Separately, an international arbitration court at The
Hague ruled that Russia must pay $50 billion for expropriating the assets of
Yukos, the former oil giant. Finding that Russian authorities had subjected
Yukos to politically-motivated attacks, the panel made an award to a group of
former Yukos shareholders that equates to more than half the entire fund Moscow
has set aside to cover budget holes. The ruling hit back at decisions made
under President Vladimir Putin's rule during his first term as president to
nationalize Yukos and jail Mikhail Khodorkovsky, who had criticized him. The
hardline approach was seen by Kremlin critics at the time as a stark message to
oligarchs to stay out of politics. Khodorkovsky, who used to be Russia's
richest man, was arrested at gunpoint in 2003 and convicted of theft and tax
evasion in 2005. Yukos, once worth $40 billion, was broken up and nationalized,
with most assets handed to Rosneft, an energy company run by an ally of Putin.
And don’t forget Libya. Two rival brigades of former
rebels fighting for control of Tripoli International Airport have been throwing
bombs at each other’s positions; then somebody bombed a huge nearby fuel depot,
and that is now burning out of control. The conflict has forced Tripoli
International Airport to shut down. Airliners were reduced to smoldering hulks
on the tarmac and the aviation control center was knocked out. Libya's
government has asked for international help to try to contain the disaster at
the fuel depot on the airport road, close to other tanks holding gas and
diesel. With Libyan security deteriorating, the United States evacuated its
embassy in Tripoli on Saturday; British, Italian, Philippine, and Australian
embassies have followed suit.
The typical American household has been losing ground.
According to a new
study by the Russell Sage Foundation the inflation-adjusted net worth for
the typical household was $87,992 in 2003. Ten years later, it was only
$56,335, or a 36% decline. Even as the average American household’s wealth
declined, the net worth of wealthy households increased substantially. The
average wealth of the American household in the 95th percentile was $1,192,639
in 2003, and $1,364,834 ten years later, an increase of 14%.
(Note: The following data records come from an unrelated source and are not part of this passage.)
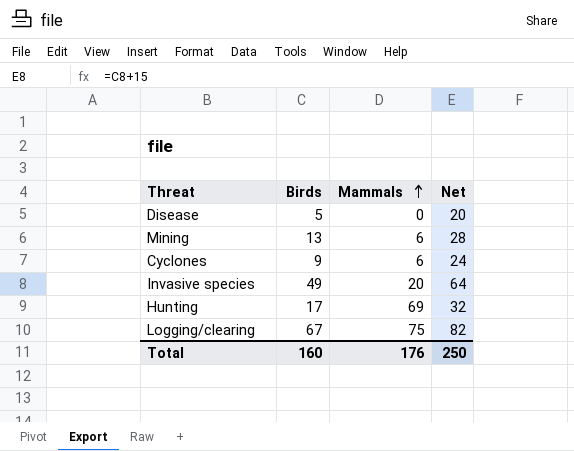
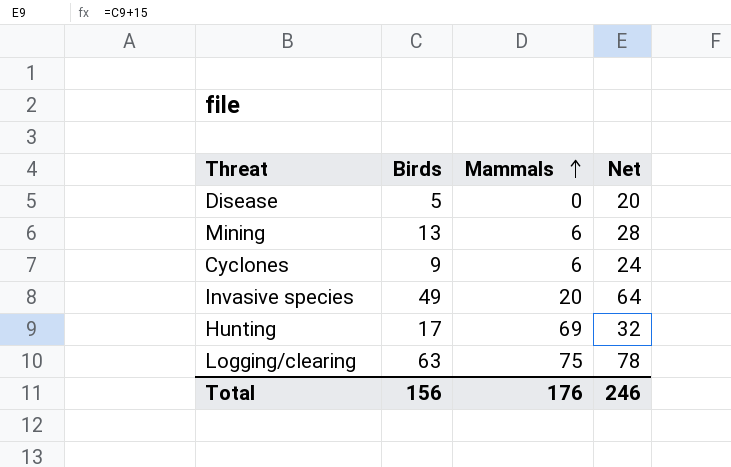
Logging/clearing | Birds: 67 -> 63
Logging/clearing | Net: 82 -> 78
Total | Birds: 160 -> 156
Total | Net: 250 -> 246

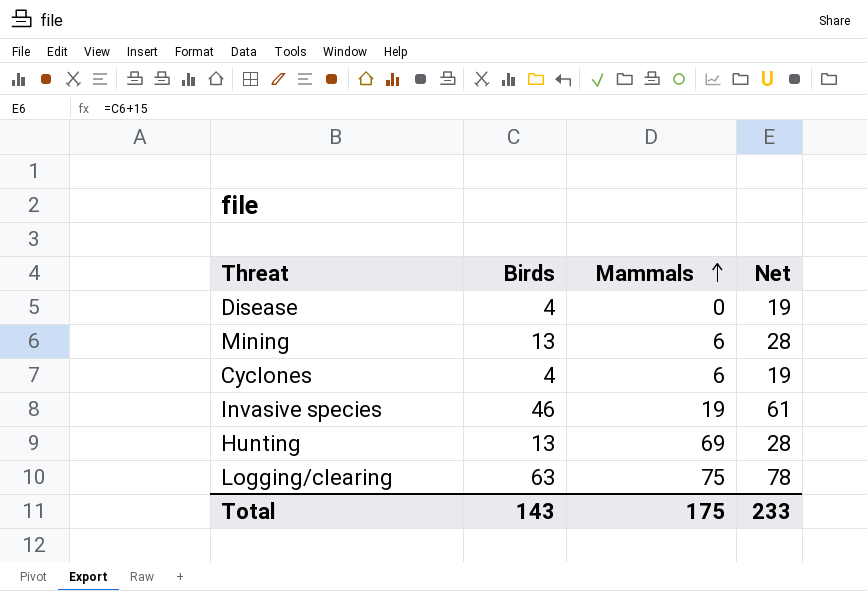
Disease | Birds: 5 -> 4
Disease | Net: 20 -> 19
Cyclones | Birds: 9 -> 4
Cyclones | Net: 24 -> 19
Invasive species | Birds: 49 -> 46
Invasive species | Mammals: 20 -> 19
Invasive species | Net: 64 -> 61
Hunting | Birds: 17 -> 13
Hunting | Net: 32 -> 28
Total | Birds: 156 -> 143
Total | Mammals: 176 -> 175
Total | Net: 246 -> 233

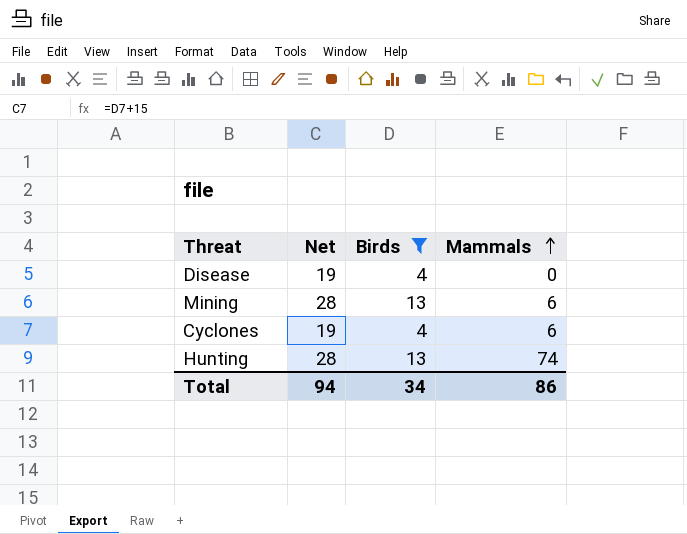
filter: none -> Birds <= 13
column Net | position: 4 -> 2
Hunting | Mammals: 69 -> 74
Total | Net: 233 -> 94
Total | Birds: 143 -> 34
Total | Mammals: 175 -> 86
The authors of the study said the reason for the
disparity was that affluent households were able to ride the success of the
surging stock market after the 2008 crash, while middle class families were
severely impacted by the decreasing value of their homes. Wealth declined for
everyone in the aftermath of the Great Recession, but better-off families were
able to rebound. Households at the bottom of the wealth distribution, on the
other hand, lost the largest share of their wealth.
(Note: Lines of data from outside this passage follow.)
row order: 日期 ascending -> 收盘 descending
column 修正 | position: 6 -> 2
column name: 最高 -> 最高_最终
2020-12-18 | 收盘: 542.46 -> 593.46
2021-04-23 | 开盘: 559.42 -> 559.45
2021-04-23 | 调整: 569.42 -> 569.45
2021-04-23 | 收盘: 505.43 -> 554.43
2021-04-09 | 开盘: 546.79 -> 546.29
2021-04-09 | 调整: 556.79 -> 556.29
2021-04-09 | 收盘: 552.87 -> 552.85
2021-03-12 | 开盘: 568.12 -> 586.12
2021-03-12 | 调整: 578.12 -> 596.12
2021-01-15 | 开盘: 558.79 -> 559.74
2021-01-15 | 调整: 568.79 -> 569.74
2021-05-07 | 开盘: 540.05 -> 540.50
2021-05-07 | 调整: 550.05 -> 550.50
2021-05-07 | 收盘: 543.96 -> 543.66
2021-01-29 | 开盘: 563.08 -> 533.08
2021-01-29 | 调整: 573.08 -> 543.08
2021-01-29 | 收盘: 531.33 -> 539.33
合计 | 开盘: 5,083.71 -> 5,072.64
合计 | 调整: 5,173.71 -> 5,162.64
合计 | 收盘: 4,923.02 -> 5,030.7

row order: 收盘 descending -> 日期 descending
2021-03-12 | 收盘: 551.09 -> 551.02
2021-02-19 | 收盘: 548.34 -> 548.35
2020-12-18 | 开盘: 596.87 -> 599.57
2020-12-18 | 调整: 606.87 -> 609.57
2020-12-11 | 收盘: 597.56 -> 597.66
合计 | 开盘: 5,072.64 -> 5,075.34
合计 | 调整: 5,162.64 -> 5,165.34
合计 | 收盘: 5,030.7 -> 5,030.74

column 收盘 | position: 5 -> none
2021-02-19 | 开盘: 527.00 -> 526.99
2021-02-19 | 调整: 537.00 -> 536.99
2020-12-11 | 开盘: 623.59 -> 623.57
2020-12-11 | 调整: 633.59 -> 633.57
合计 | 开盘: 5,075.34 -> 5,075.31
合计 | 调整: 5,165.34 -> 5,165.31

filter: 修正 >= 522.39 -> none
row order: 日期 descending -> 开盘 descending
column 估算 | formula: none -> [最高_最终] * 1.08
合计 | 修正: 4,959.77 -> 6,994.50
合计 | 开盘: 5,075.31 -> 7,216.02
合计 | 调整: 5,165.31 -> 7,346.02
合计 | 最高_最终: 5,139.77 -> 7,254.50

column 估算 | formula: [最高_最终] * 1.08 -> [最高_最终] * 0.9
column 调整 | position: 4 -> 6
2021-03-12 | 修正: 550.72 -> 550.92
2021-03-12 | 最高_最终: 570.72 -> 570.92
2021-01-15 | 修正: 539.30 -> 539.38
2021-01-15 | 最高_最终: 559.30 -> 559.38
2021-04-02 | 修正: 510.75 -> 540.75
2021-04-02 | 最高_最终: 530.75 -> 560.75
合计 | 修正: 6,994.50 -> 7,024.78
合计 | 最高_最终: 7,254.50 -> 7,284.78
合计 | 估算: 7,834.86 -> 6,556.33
So, as we look at the economic news this week, the GDP
estimate and the jobs report, it’s a little hard to imagine sustainable
economic growth without a strong middle class. The lesson of the past 10 years,
and we might even say the past 30 years, is that pumping up the upper echelons
of the economy and hoping it trickles down to the rest, doesn’t work. The
middle class gets clobbered, small businesses are being knocked out of the competition;
in the early 1980s small business startups accounted for 50% of all business
growth, but that dropped to 35% by 2010, and more small businesses are closing
than are being created; and yes, that equates to fewer jobs being created by
small businesses.
Back in 1929, the top 10% earned nearly 50% of the
income. Today, income inequality is even wider. In 2012, the top 10% surpassed
50% of the total US income for the first time, and the problem has only grown
in the past 2 years. Wealth disparity alarms often coincide with major
financial peaks, such as 1929, 1999, 2007, and today; that’s because wealth
disparity and income inequality are not sustainable, and there are only 2
solutions: the first is to grow the middle class, encourage small business,
lift people out of long term unemployment; the second solution, is that the
wealth distribution problem tends to be solved by falling markets.